Poor whites: To claim that they were excluded from gun ownership or from militia service is absurd. There were absolutely no property or wealth restrictions on gun ownership, nor on service in the militia. To the contrary, many states had programs to supply poor people with guns (“public arms”) for militia service, if they could not afford their own. Further, the laws requiring householders to be armed often required that the household provide arms to adult male servants. State laws also required that when an indentured servant finished his or her term of service, the master must provide the former servant with “freedom dues” so that the servant could begin independent life. The freedom dues were specified set of goods; in Maryland, Virginia, and North Carolina, freedom dues for male servants included a firearm. In short, the state laws of the 17th and 18th centuries in America were generally prescriptive about gun ownership by poor people, and the prescriptions were to put guns into the hands of the poor.
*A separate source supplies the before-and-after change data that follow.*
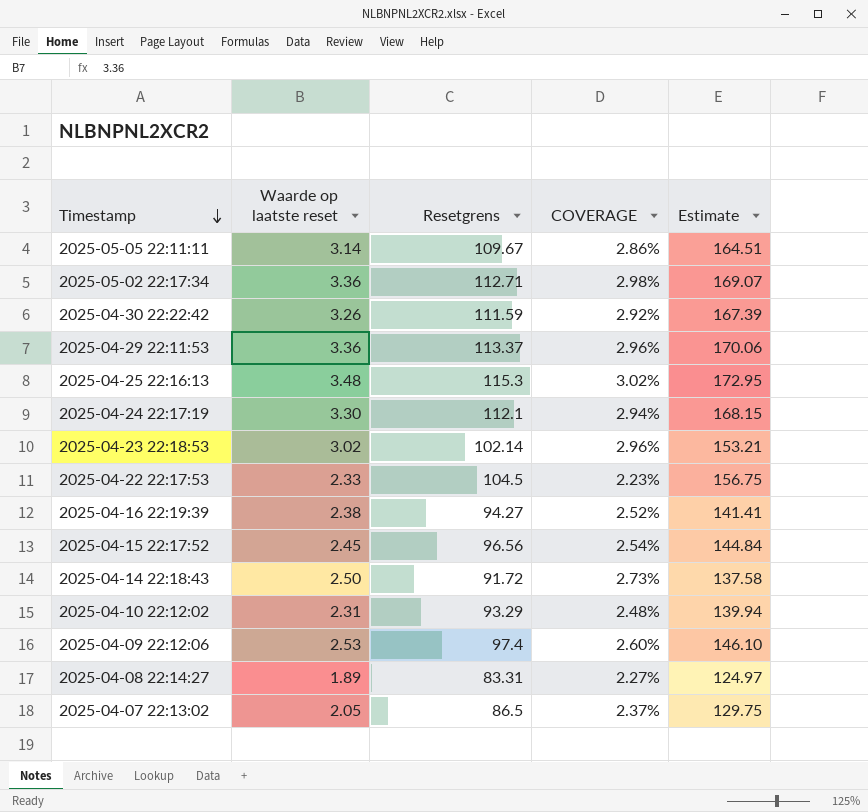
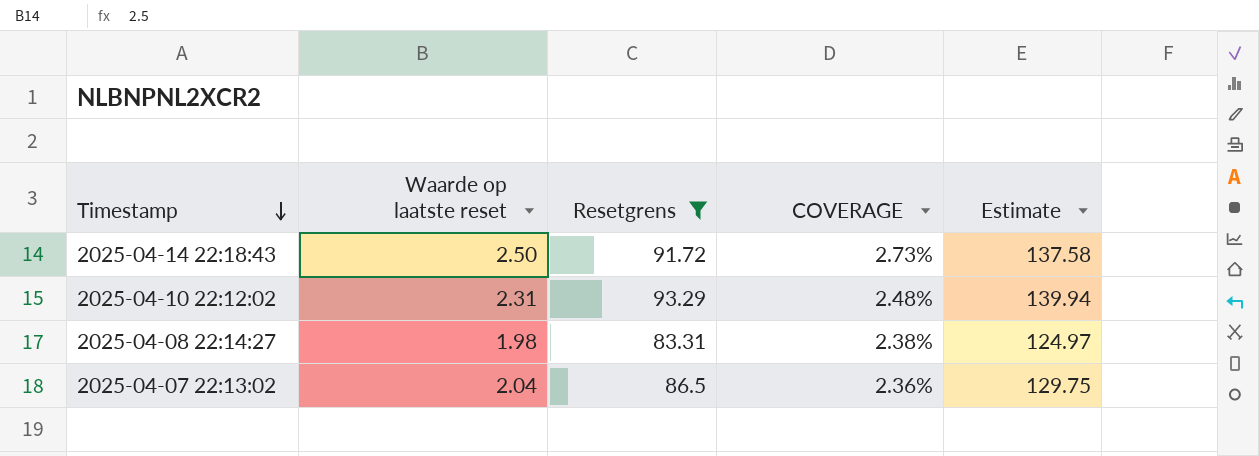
filter: none -> Resetgrens <= 93.29
2025-04-08 22:14:27 | Waarde op laatste reset: 1.89 -> 1.98
2025-04-08 22:14:27 | COVERAGE: 2.27% -> 2.38%
2025-04-07 22:13:02 | Waarde op laatste reset: 2.05 -> 2.04
2025-04-07 22:13:02 | COVERAGE: 2.37% -> 2.36%

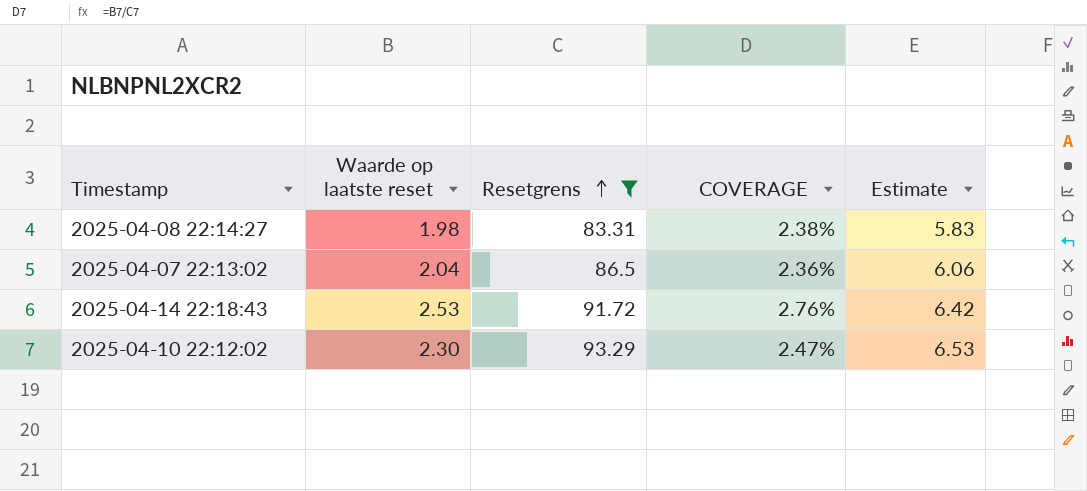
row order: Timestamp descending -> Resetgrens ascending
column Estimate | formula: [Resetgrens] * 1.5 -> [Resetgrens] * 0.07
2025-04-14 22:18:43 | Waarde op laatste reset: 2.50 -> 2.53
2025-04-14 22:18:43 | COVERAGE: 2.73% -> 2.76%
2025-04-10 22:12:02 | Waarde op laatste reset: 2.31 -> 2.30
2025-04-10 22:12:02 | COVERAGE: 2.48% -> 2.47%

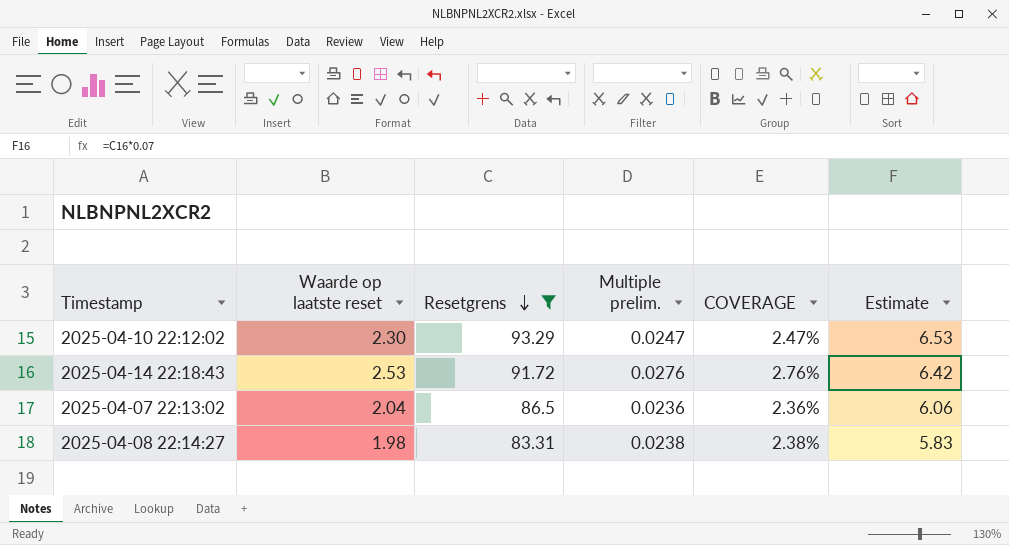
row order: Resetgrens ascending -> Resetgrens descending
column Multiple prelim. | formula: none -> [Waarde op laatste reset] / [Resetgrens]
The author of the NYU article asserts that “arms bearing was considered congruent to voting, holding public office, or serving on juries.” That’s incorrect for “bearing” in the sense of carrying a gun for personal use, since there were no wealth, sex, age, or citizenship restrictions on carrying. And the claim is even more incorrect if “bearing” is meant in the restrictive sense of “bearing for militia service.” Militia laws always mandated service by all males (except, sometimes Blacks or Indians) in a certain age range. Period. The only exemptions were for specified professions (e.g., clergy). Militia duty was generally required starting at age 16 or 18 (which was before voting eligibility). Indeed, during the end of the 18th century and the early 19th century, one of the standard,successful, arguments for broadening the franchise by eliminating the property requirement for voting was that anyone who served in the militia deserved to vote. E.g., “Let every man who fights or pays, exercise his just and equal right in their election.” Thomas Jefferson letter to Samuel Kercheval, July 12, 1816.
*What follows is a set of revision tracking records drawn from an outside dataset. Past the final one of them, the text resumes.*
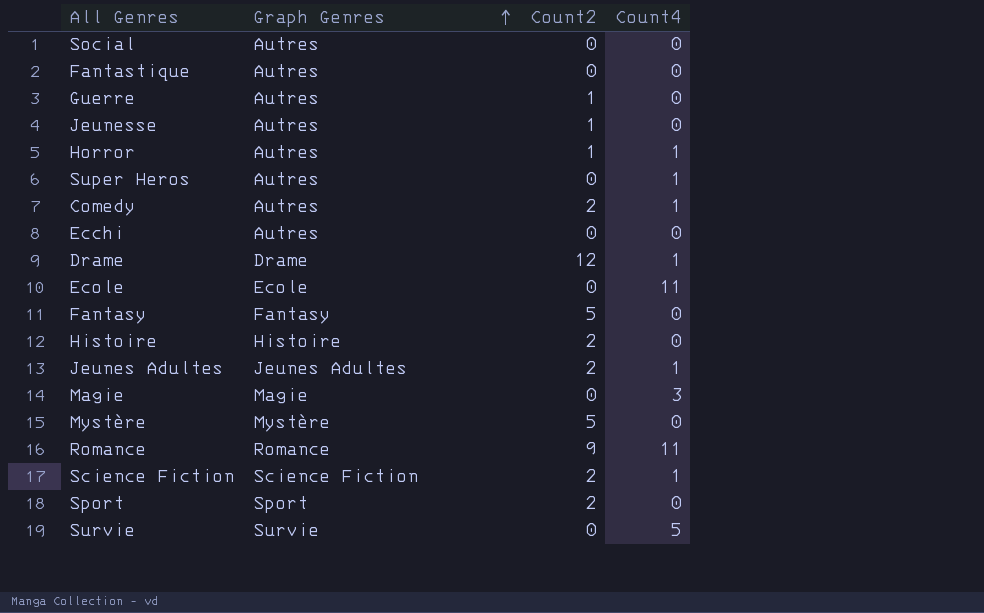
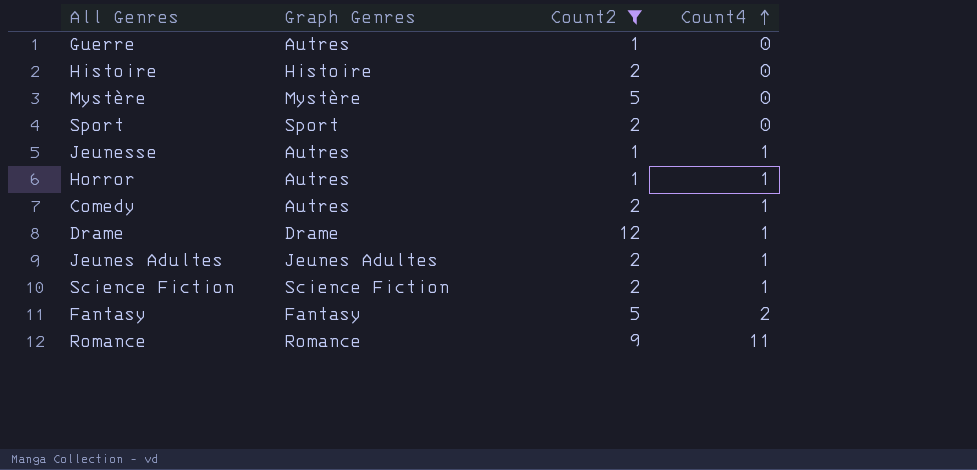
filter: none -> Count2 != 0
row order: Graph Genres ascending -> Count4 ascending
Jeunesse | Count4: 0 -> 1
Fantasy | Count4: 0 -> 2

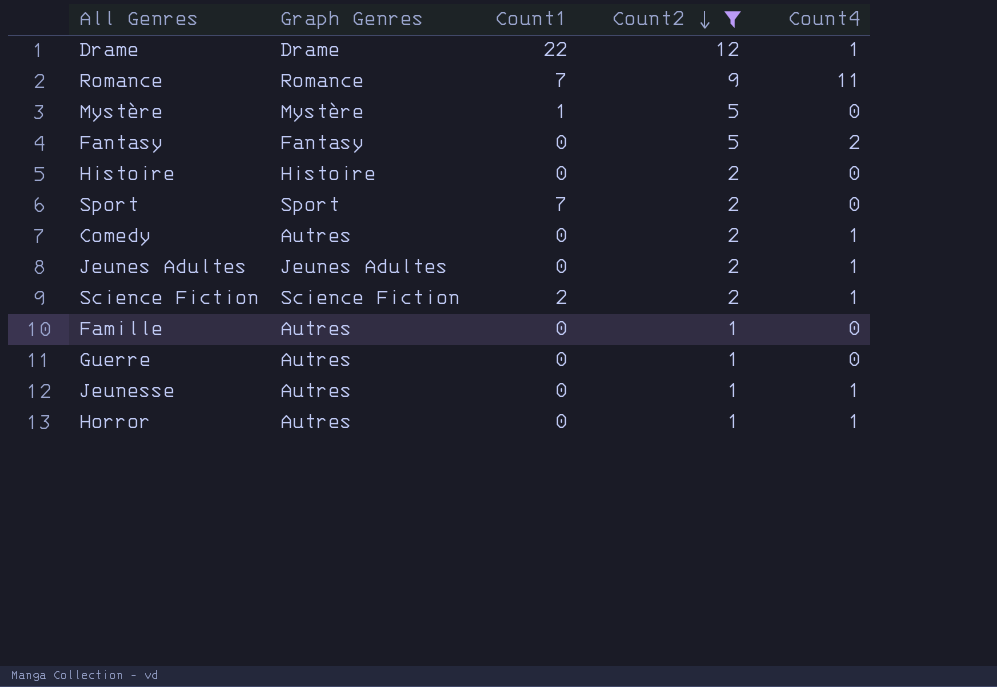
row order: Count4 ascending -> Count2 descending
column Count1 | position: none -> 3
row Famille: none -> Autres | 0 | 1 | 0

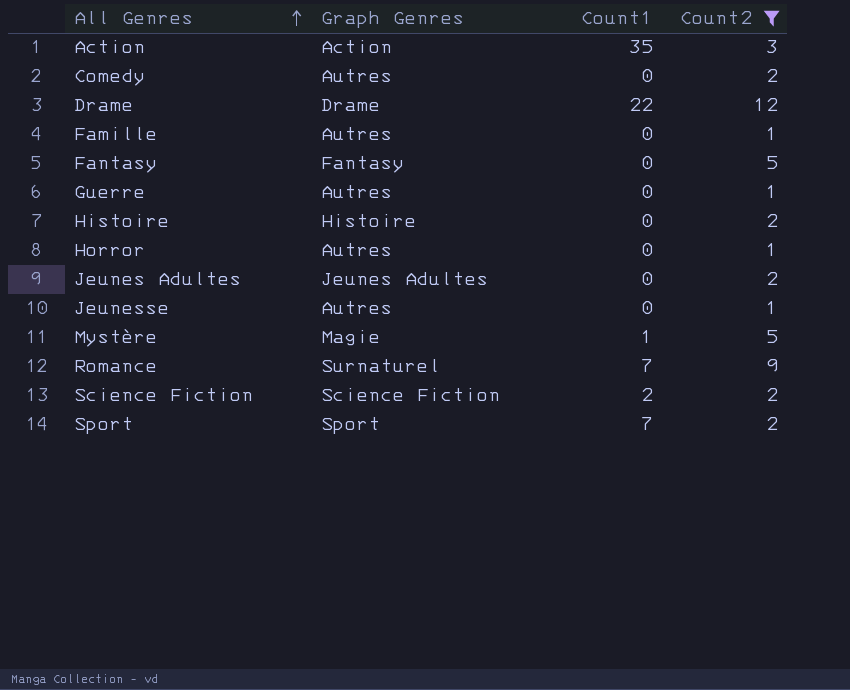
row order: Count2 descending -> All Genres ascending
column Count4 | position: 5 -> none
row Action: none -> Action | 35 | 3
Mystère | Graph Genres: Mystère -> Magie
Romance | Graph Genres: Romance -> Surnaturel

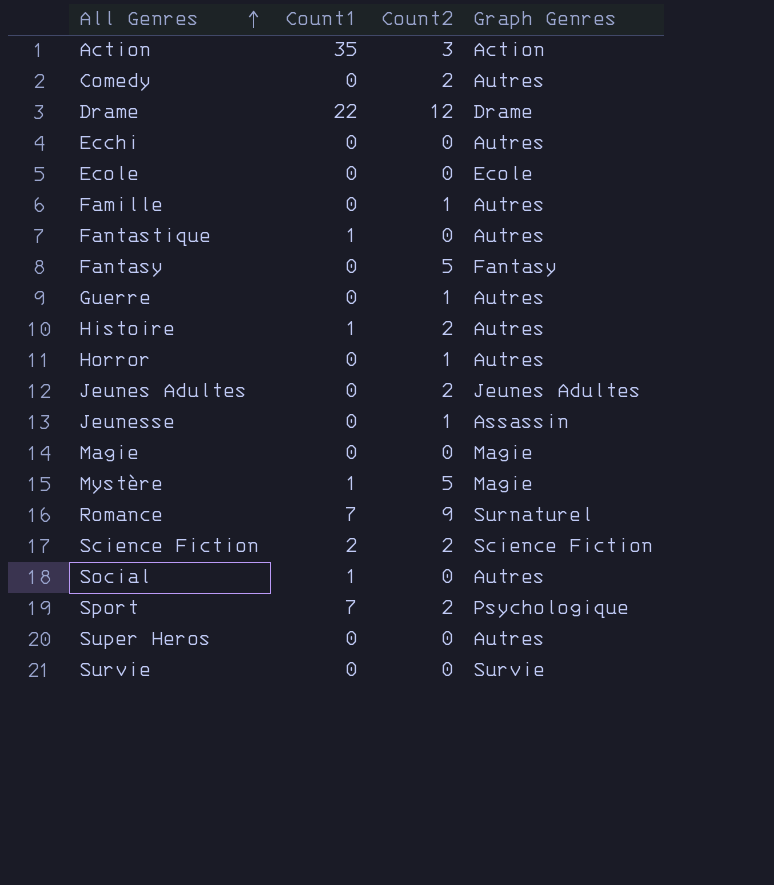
filter: Count2 != 0 -> none
column Graph Genres | position: 2 -> 4
Histoire | Count1: 0 -> 1
Histoire | Graph Genres: Histoire -> Autres
Jeunesse | Graph Genres: Autres -> Assassin
Sport | Graph Genres: Sport -> Psychologique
Catholics: In Maryland, temporarily barred from gun ownership during the French & Indian War.

Dissenters: During the Revolution, there were plenty of instances of confiscating guns (sometimes with compensation) for militia use from people who would not take a loyalty oath to the new nation, or who would not serve in the militia (this included plenty of religious pacifists in Pennsylvania). During the early theocratic days in Massachusetts, 75 supporters of the religious dissident Anne Hutchinson were disarmed.
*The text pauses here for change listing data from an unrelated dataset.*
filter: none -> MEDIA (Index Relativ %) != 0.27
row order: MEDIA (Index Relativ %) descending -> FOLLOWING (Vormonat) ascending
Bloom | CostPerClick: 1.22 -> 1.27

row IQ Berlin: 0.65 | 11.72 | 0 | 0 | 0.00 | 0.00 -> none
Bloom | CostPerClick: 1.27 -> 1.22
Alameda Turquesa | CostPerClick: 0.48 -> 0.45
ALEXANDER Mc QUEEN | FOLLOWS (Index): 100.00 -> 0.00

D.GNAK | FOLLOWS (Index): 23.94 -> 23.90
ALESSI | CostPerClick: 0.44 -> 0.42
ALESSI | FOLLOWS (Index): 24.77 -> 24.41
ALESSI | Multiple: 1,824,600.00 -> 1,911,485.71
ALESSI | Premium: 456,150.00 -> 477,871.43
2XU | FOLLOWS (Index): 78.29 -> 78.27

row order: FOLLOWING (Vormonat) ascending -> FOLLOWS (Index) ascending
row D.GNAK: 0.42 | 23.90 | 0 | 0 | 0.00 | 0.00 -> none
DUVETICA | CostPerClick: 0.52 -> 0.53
The author’s thesis is that illegal aliens and legal non-resident aliens should be allowed to own guns. Part of his argument is to construct and then criticize the supposedly historical “gendered,and class-stratified understanding of persons permitted to own guns.” The author could have made a stronger historical argument for his position if he had accurately described the gun laws of 17th and 18th century America.